I watch him swim and when he comes back there is no more mention of kissing. We eat the picnic food he packed and watch the sun set on the ocean. Vincent chats through it and thinking back on it now, sitting in bed trying to remember the things that make me belong to James and not Vincent, that’s one of them.

The sunsets.

James owns my sunsets.

Chapter Twenty-One

Harper

I go to the beach alone the next day. Vincent is busy with… whatever. I’m not really sure what he does, but he left a note on the bedside table saying he would not be around and I should feel free to amuse myself today.

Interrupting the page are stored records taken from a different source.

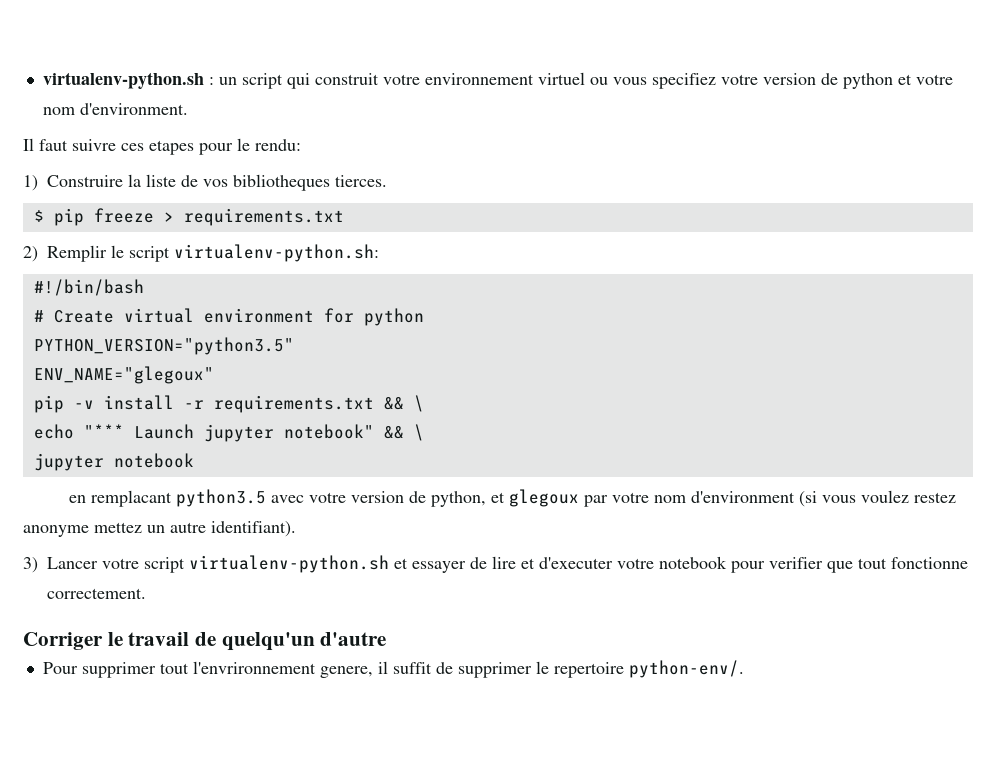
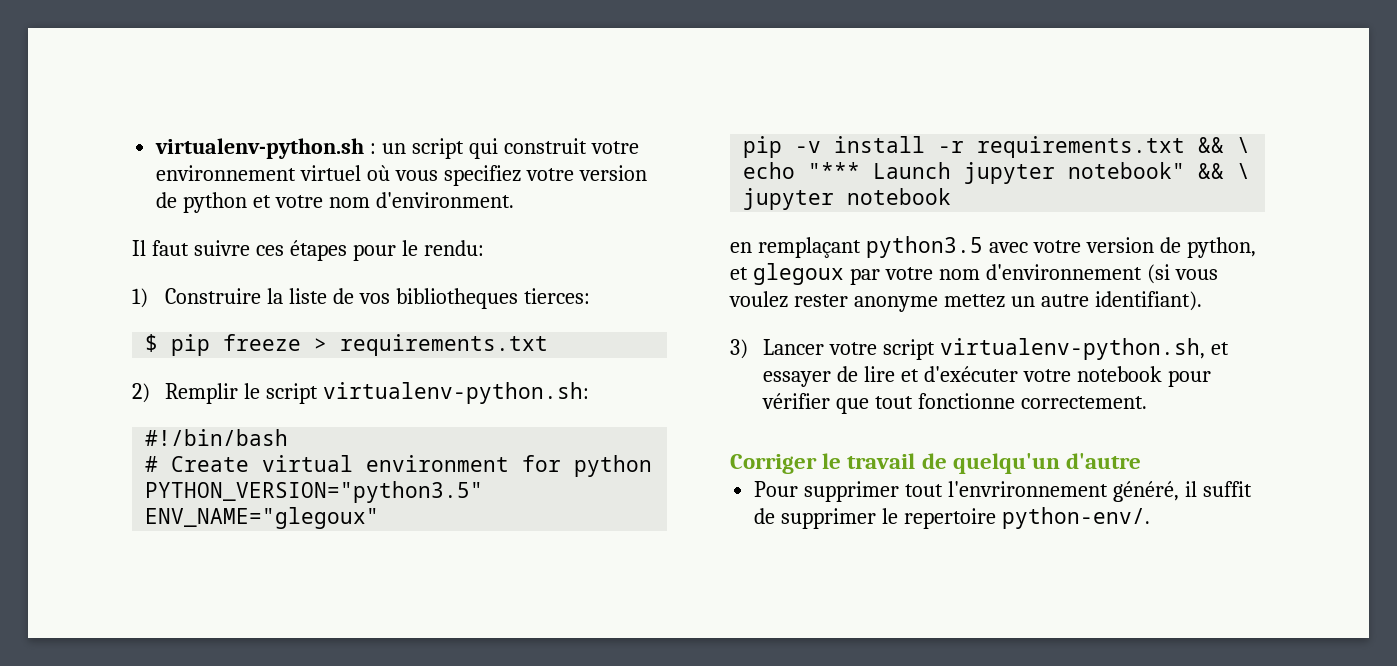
- virtualenv-python.sh : un script qui construit votre environnement virtuel ou vous specifiez votre version de python et votre nom d'environment.
+ virtualenv-python.sh : un script qui construit votre environnement virtuel où vous specifiez votre version de python et votre nom d'environment.
- Il faut suivre ces etapes pour le rendu:
+ Il faut suivre ces étapes pour le rendu:
- 1) Construire la liste de vos bibliotheques tierces.
+ 1) Construire la liste de vos bibliotheques tierces:
- en remplacant python3.5 avec votre version de python, et glegoux par votre nom d'environment (si vous voulez restez anonyme mettez un autre identifiant).
+ en remplaçant python3.5 avec votre version de python, et glegoux par votre nom d'environnement (si vous voulez rester anonyme mettez un autre identifiant).
- 3) Lancer votre script virtualenv-python.sh et essayer de lire et d'executer votre notebook pour verifier que tout fonctionne correctement.
+ 3) Lancer votre script virtualenv-python.sh, et essayer de lire et d'exécuter votre notebook pour vérifier que tout fonctionne correctement.
- Pour supprimer tout l'envrironnement genere, il suffit de supprimer le repertoire python-env/.
+ Pour supprimer tout l'envrironnement généré, il suffit de supprimer le repertoire python-env/.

No restrictions. No guidelines. No rules.

Weird.

So I’m at the marina staring out at the sea. There’s a boat way out there, but from experience, I know what it is. A megayacht. I can tell by the top side that there’s a helipad, so I’m guessing that’s the yacht we came in on.

I look over at the boats docked in neat little rows. There are not a lot of them, it’s a small marina. Before I know it, I’m on my feet walking. The dock is metal and my feet pound as I walk the length of it looking at each boat. I know what a tender looks like. I mean, they come in all shapes and sizes, but I do remember what the tender looked like that we took from my father’s yacht to Vincent’s. It was large. One that held a lot of people. And it had a cabin for the helmsman.

My eyes scan the available boats until they rest on one at the end of the dock. I walk up to it and read the name. Illegal Tender. Cute. But very telling. It’s a tender boat all right. And that means it belongs to the yacht anchored offshore. I step inside and take it in. My eyes immediately go to the control panel. To the ignition. To the lockbox built into the side of the boat. I open it and there’s the key. Or at least, one key. That’s where we keep our keys when we’re docked somewhere private. So I guess whoever this person is out on that ship has something in common with my own family.

Besides me, of course.

I look back at the beach and then up to the tip of the mansion’s roof that is just barely visible from this low angle. I sit in the helmsman’s chair and start the boat.